→ Data for the task:
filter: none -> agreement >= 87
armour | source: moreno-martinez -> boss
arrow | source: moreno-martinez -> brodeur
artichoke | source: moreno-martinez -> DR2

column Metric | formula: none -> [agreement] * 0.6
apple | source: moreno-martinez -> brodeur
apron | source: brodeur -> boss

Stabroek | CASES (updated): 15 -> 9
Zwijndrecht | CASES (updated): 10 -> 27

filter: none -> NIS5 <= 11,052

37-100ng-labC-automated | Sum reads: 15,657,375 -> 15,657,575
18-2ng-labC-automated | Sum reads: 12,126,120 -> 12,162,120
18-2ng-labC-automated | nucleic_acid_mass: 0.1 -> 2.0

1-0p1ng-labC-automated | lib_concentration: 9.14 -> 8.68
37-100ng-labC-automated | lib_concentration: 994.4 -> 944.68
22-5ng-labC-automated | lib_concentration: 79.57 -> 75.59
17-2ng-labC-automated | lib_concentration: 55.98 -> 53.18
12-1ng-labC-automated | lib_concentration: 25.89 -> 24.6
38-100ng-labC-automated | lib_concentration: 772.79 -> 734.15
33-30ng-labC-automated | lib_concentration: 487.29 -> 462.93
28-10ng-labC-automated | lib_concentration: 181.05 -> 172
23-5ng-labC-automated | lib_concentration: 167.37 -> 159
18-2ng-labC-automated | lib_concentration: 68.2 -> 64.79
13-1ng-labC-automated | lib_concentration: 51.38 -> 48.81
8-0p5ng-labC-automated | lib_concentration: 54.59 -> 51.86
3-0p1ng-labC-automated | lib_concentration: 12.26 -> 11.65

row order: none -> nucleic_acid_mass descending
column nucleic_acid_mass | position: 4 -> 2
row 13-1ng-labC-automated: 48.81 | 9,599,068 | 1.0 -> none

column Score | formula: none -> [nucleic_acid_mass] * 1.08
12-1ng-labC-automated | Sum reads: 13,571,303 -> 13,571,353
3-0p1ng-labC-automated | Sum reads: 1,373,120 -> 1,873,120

→ Exercise description: Exact repetition is required: return every record shown above.

→ Result for this task:
filter: none -> agreement >= 87
armour | source: moreno-martinez -> boss
arrow | source: moreno-martinez -> brodeur
artichoke | source: moreno-martinez -> DR2

column Metric | formula: none -> [agreement] * 0.6
apple | source: moreno-martinez -> brodeur
apron | source: brodeur -> boss

Stabroek | CASES (updated): 15 -> 9
Zwijndrecht | CASES (updated): 10 -> 27

filter: none -> NIS5 <= 11,052

37-100ng-labC-automated | Sum reads: 15,657,375 -> 15,657,575
18-2ng-labC-automated | Sum reads: 12,126,120 -> 12,162,120
18-2ng-labC-automated | nucleic_acid_mass: 0.1 -> 2.0

1-0p1ng-labC-automated | lib_concentration: 9.14 -> 8.68
37-100ng-labC-automated | lib_concentration: 994.4 -> 944.68
22-5ng-labC-automated | lib_concentration: 79.57 -> 75.59
17-2ng-labC-automated | lib_concentration: 55.98 -> 53.18
12-1ng-labC-automated | lib_concentration: 25.89 -> 24.6
38-100ng-labC-automated | lib_concentration: 772.79 -> 734.15
33-30ng-labC-automated | lib_concentration: 487.29 -> 462.93
28-10ng-labC-automated | lib_concentration: 181.05 -> 172
23-5ng-labC-automated | lib_concentration: 167.37 -> 159
18-2ng-labC-automated | lib_concentration: 68.2 -> 64.79
13-1ng-labC-automated | lib_concentration: 51.38 -> 48.81
8-0p5ng-labC-automated | lib_concentration: 54.59 -> 51.86
3-0p1ng-labC-automated | lib_concentration: 12.26 -> 11.65

row order: none -> nucleic_acid_mass descending
column nucleic_acid_mass | position: 4 -> 2
row 13-1ng-labC-automated: 48.81 | 9,599,068 | 1.0 -> none

column Score | formula: none -> [nucleic_acid_mass] * 1.08
12-1ng-labC-automated | Sum reads: 13,571,303 -> 13,571,353
3-0p1ng-labC-automated | Sum reads: 1,373,120 -> 1,873,120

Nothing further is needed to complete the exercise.